— Problem —
Scan the data. Collect each line that contains the word "Lượt".
== Listed entries ==
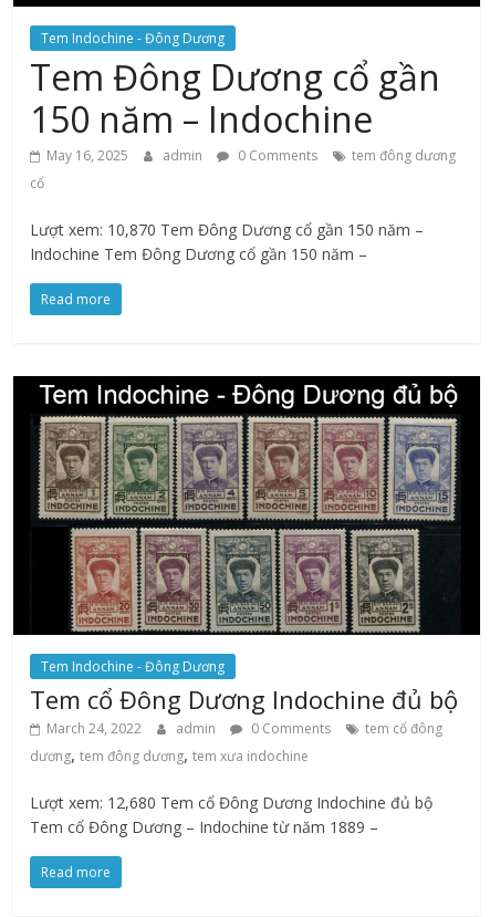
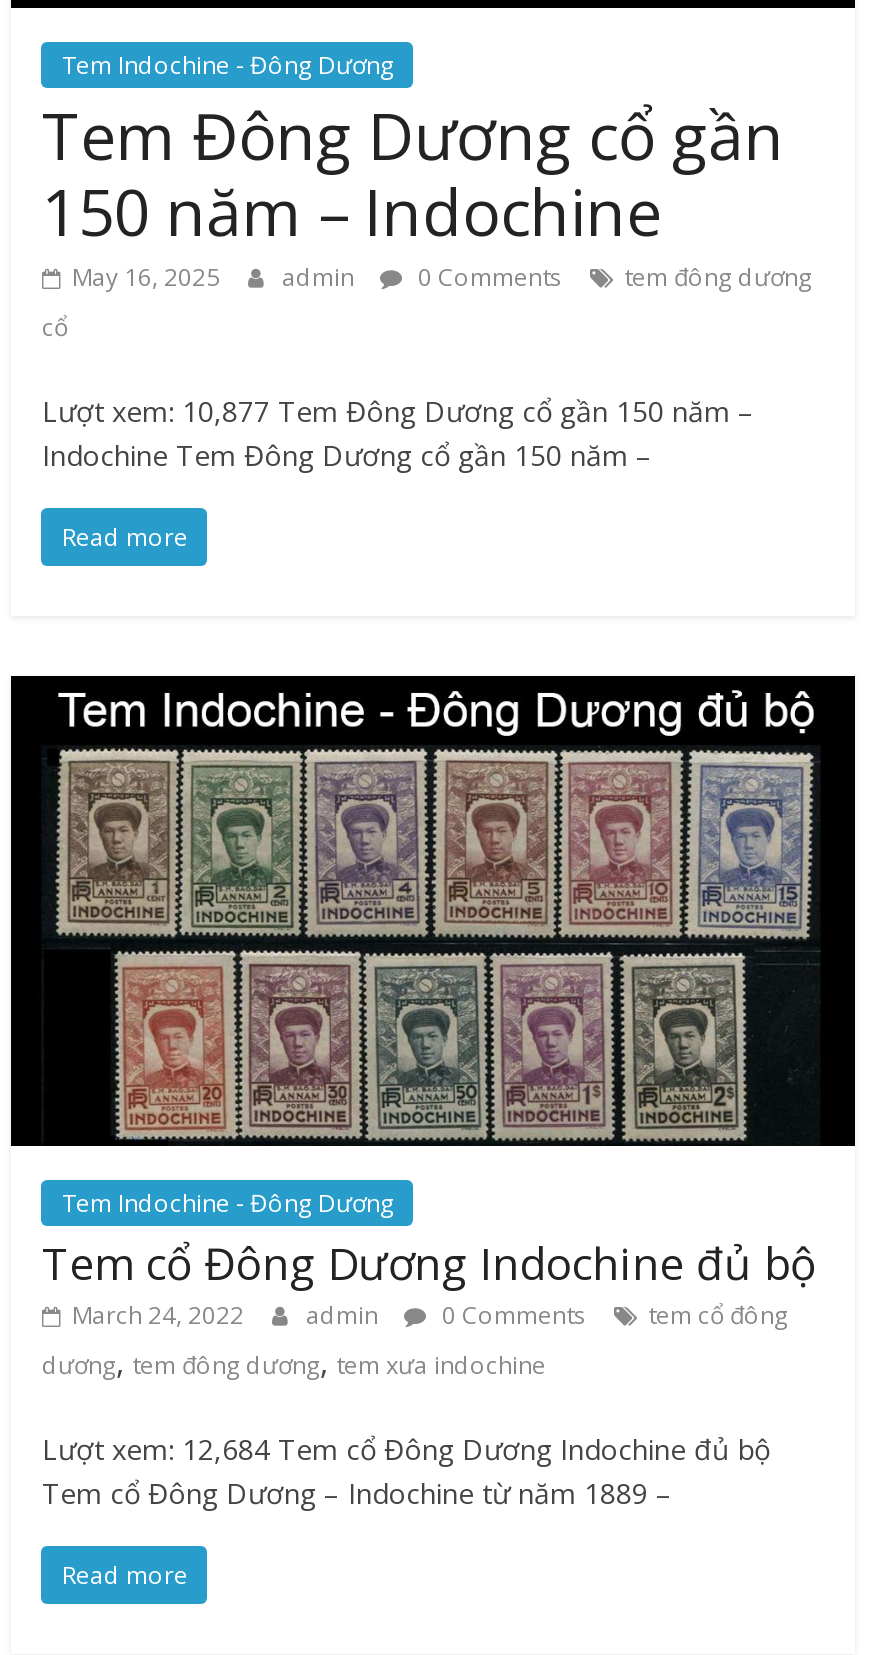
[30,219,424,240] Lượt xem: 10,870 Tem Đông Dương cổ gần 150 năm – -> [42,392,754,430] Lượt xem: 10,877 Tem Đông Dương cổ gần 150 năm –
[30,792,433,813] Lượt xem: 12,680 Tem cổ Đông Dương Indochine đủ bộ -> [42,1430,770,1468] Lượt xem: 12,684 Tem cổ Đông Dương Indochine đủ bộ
===
== Listed entries ==
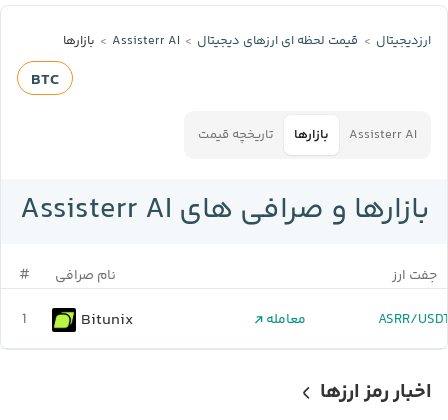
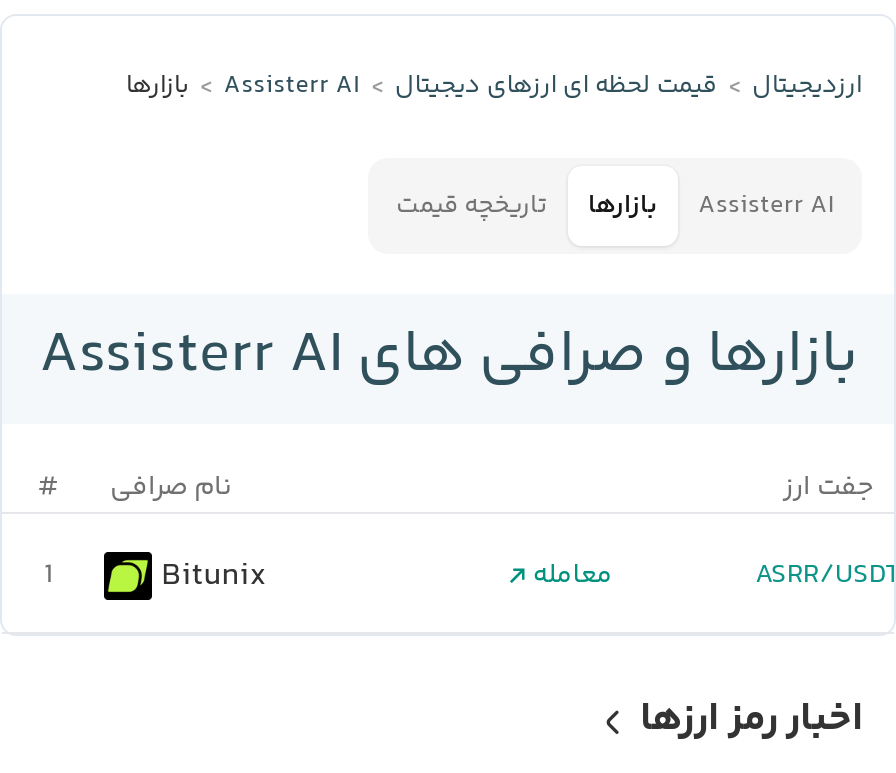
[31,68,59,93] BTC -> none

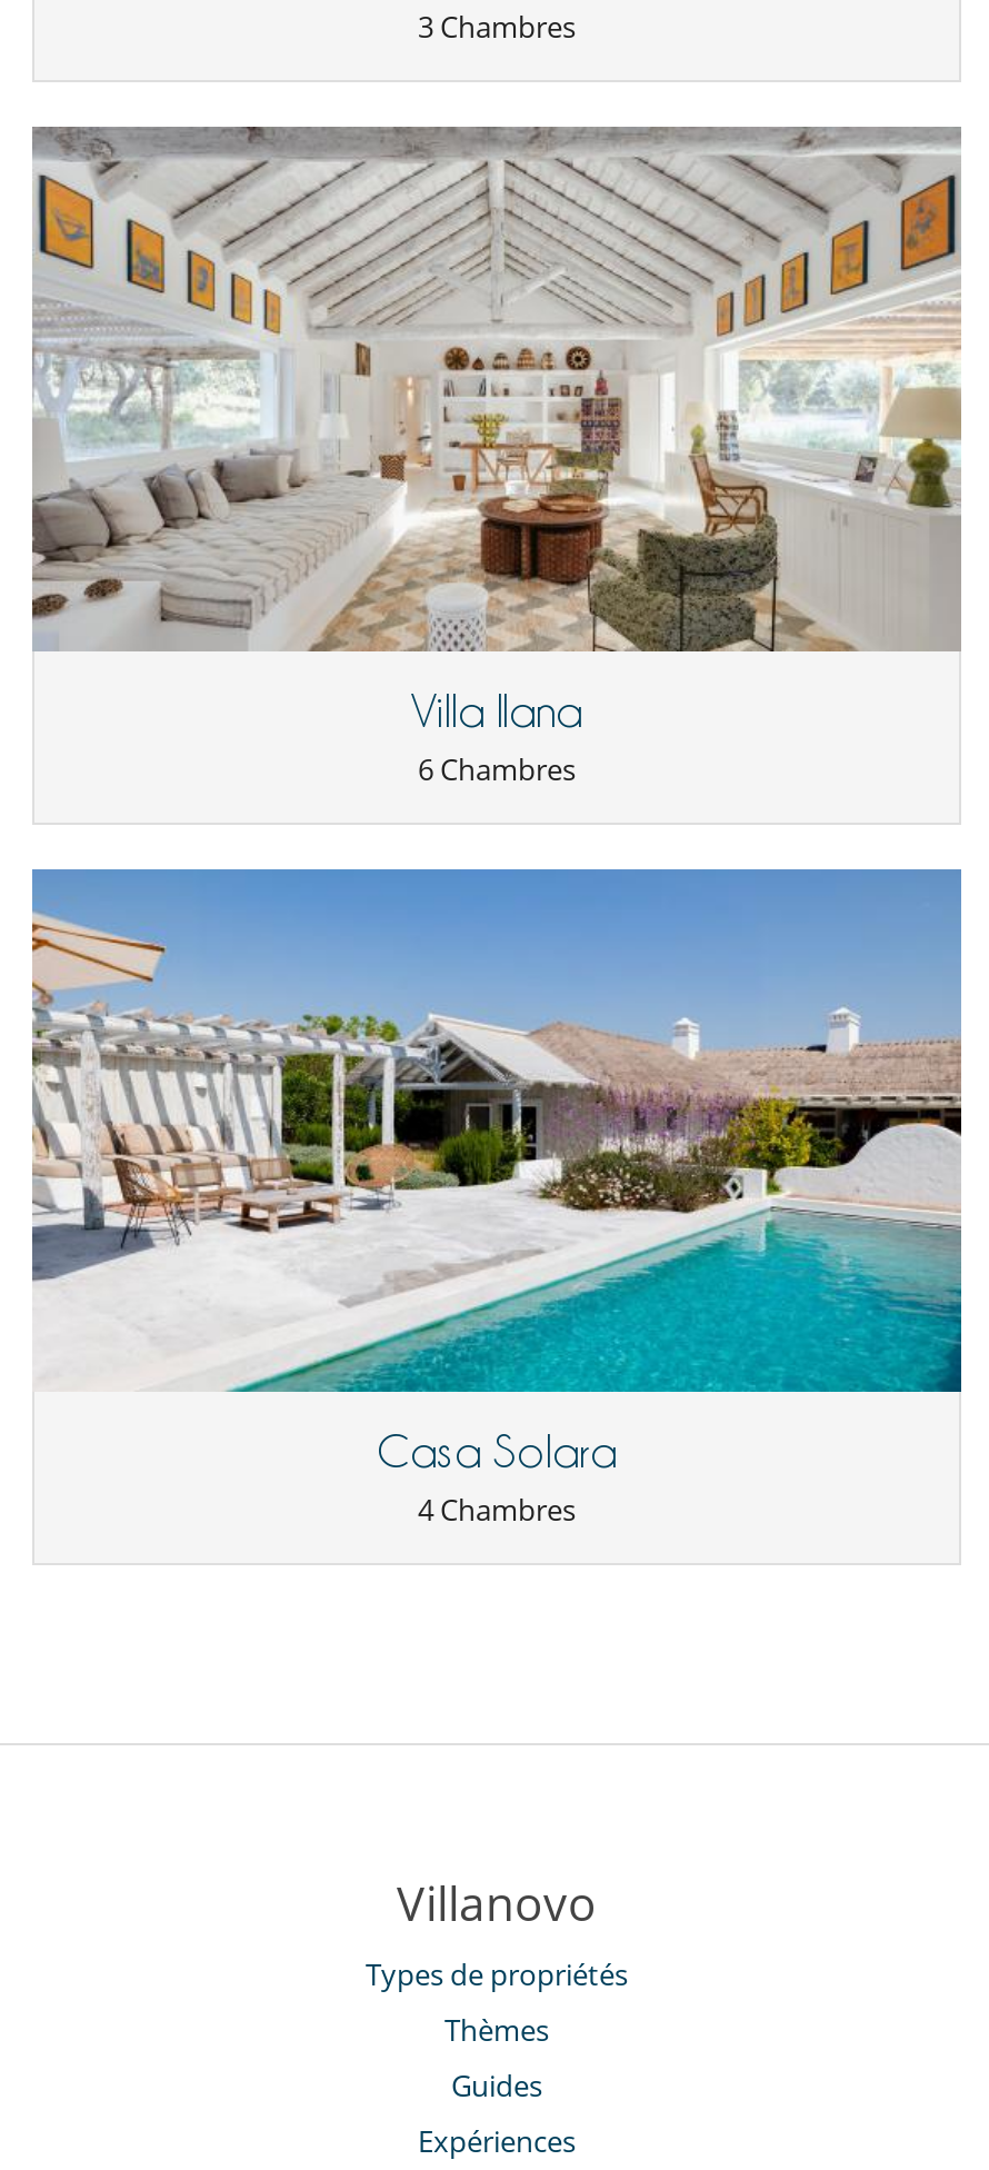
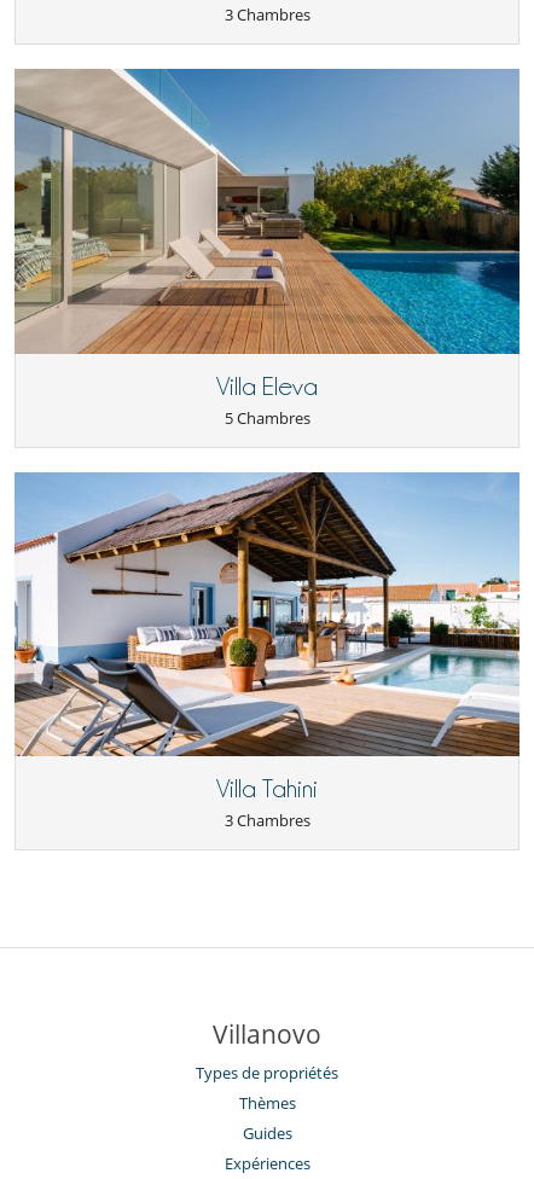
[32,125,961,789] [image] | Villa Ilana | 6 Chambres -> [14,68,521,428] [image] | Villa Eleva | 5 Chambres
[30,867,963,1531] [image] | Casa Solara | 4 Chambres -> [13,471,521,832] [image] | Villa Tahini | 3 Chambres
===
— Output for this exercise —
[30,219,424,240] Lượt xem: 10,870 Tem Đông Dương cổ gần 150 năm – -> [42,392,754,430] Lượt xem: 10,877 Tem Đông Dương cổ gần 150 năm –
[30,792,433,813] Lượt xem: 12,680 Tem cổ Đông Dương Indochine đủ bộ -> [42,1430,770,1468] Lượt xem: 12,684 Tem cổ Đông Dương Indochine đủ bộ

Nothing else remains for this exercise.